#edmus search

Pelot d'Hennebont




Ce chant traditionnel de Bretagne, remonte à la fin du XVIIIè siècle pour sa version révolutionnaire. Il a peut être existé une version royaliste antérieur. Le sort de Pelot d’Hennebont ou parfois Pelot de Betton (laquelle des deux est la version originale ?) évoque un temps où les promotions militaires pouvaient aller très vite ; la carrière de Bonaparte l’illustre aussi. Mais, comme le rappel Thierry Bouzard, « si le caporal Saint-Quartier s’est distingué dans le combat au sabre, les ennemis de la nation étaient aussi de rudes guerriers.

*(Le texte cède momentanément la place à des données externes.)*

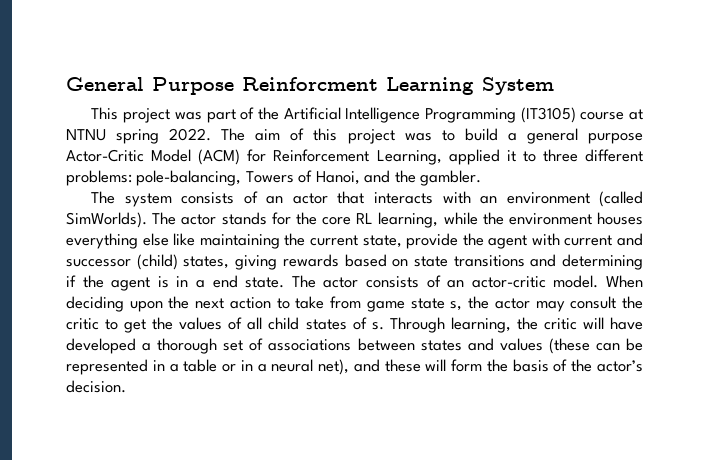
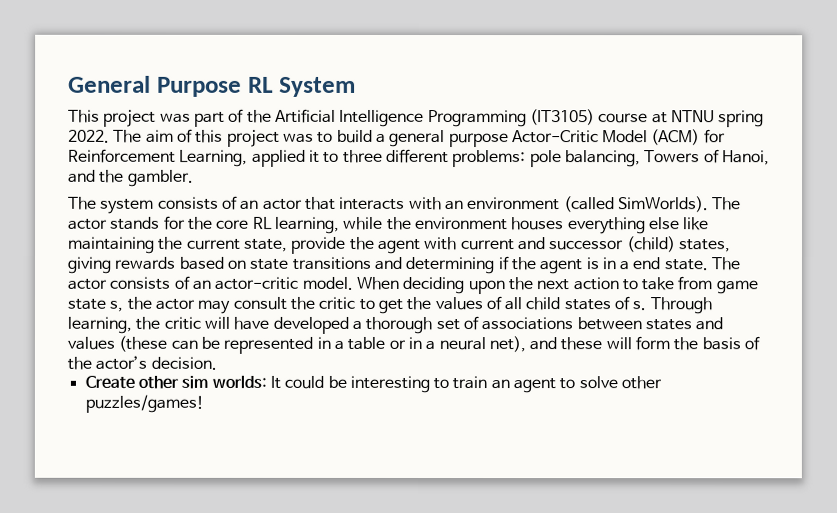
- General Purpose Reinforcment Learning System
+ General Purpose RL System
- The aim of this project was to build a general purpose Actor-Critic Model (ACM) for Reinforcement Learning, applied it to three different problems: pole-balancing, Towers of Hanoi, and the gambler.
+ The aim of this project was to build a general purpose Actor-Critic Model (ACM) for Reinforcement Learning, applied it to three different problems: pole balancing, Towers of Hanoi, and the gambler.
+ Create other sim worlds: It could be interesting to train an agent to solve other puzzles/games!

La lettre de Pelot à sa mère est peut-être la dernière que celle-ci reçut de son fils, lequel se voyait un peu vite général ». 


Pelot d'Hennebont (version ancienne)
Ma chère maman je vous écris
Que nous sommes entrés dans Paris
Que je sommes déjà Caporal
Et serons bientôt Général

A la bataille, je combattions
Les ennemis de la nation
Et tous ceux qui se présentiont
A grand coups de sabres les émondions

Le roi Louis m'a z'appelé
C'est "sans quartier" qu'il m'a nommé
Mais "sans quartier", c'est point mon nom,
J'lui dit "j'm'appelle Pelot d'Hennebont"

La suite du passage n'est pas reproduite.